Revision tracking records
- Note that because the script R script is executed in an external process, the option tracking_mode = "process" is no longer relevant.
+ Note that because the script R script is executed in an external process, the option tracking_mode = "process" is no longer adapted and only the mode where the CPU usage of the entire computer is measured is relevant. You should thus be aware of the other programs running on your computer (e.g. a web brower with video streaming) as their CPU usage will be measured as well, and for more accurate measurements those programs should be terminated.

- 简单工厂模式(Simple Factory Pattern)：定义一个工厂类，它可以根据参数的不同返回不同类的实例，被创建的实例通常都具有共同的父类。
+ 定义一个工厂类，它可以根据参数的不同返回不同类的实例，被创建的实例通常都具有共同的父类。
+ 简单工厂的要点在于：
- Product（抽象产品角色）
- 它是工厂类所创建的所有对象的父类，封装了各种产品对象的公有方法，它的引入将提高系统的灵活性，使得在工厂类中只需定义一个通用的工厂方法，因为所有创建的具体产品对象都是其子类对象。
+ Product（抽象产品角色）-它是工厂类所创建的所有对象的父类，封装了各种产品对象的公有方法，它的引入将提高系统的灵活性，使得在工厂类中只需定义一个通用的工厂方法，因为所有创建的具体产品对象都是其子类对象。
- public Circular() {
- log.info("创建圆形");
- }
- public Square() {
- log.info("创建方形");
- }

Exercise brief: The lines to set down, exactly and with both ends included, run from the one containing "- 简单工厂模式(Simple Factory" to the last line of the data above.

Output for this exercise:
- 简单工厂模式(Simple Factory Pattern)：定义一个工厂类，它可以根据参数的不同返回不同类的实例，被创建的实例通常都具有共同的父类。
+ 定义一个工厂类，它可以根据参数的不同返回不同类的实例，被创建的实例通常都具有共同的父类。
+ 简单工厂的要点在于：
- Product（抽象产品角色）
- 它是工厂类所创建的所有对象的父类，封装了各种产品对象的公有方法，它的引入将提高系统的灵活性，使得在工厂类中只需定义一个通用的工厂方法，因为所有创建的具体产品对象都是其子类对象。
+ Product（抽象产品角色）-它是工厂类所创建的所有对象的父类，封装了各种产品对象的公有方法，它的引入将提高系统的灵活性，使得在工厂类中只需定义一个通用的工厂方法，因为所有创建的具体产品对象都是其子类对象。
- public Circular() {
- log.info("创建圆形");
- }
- public Square() {
- log.info("创建方形");
- }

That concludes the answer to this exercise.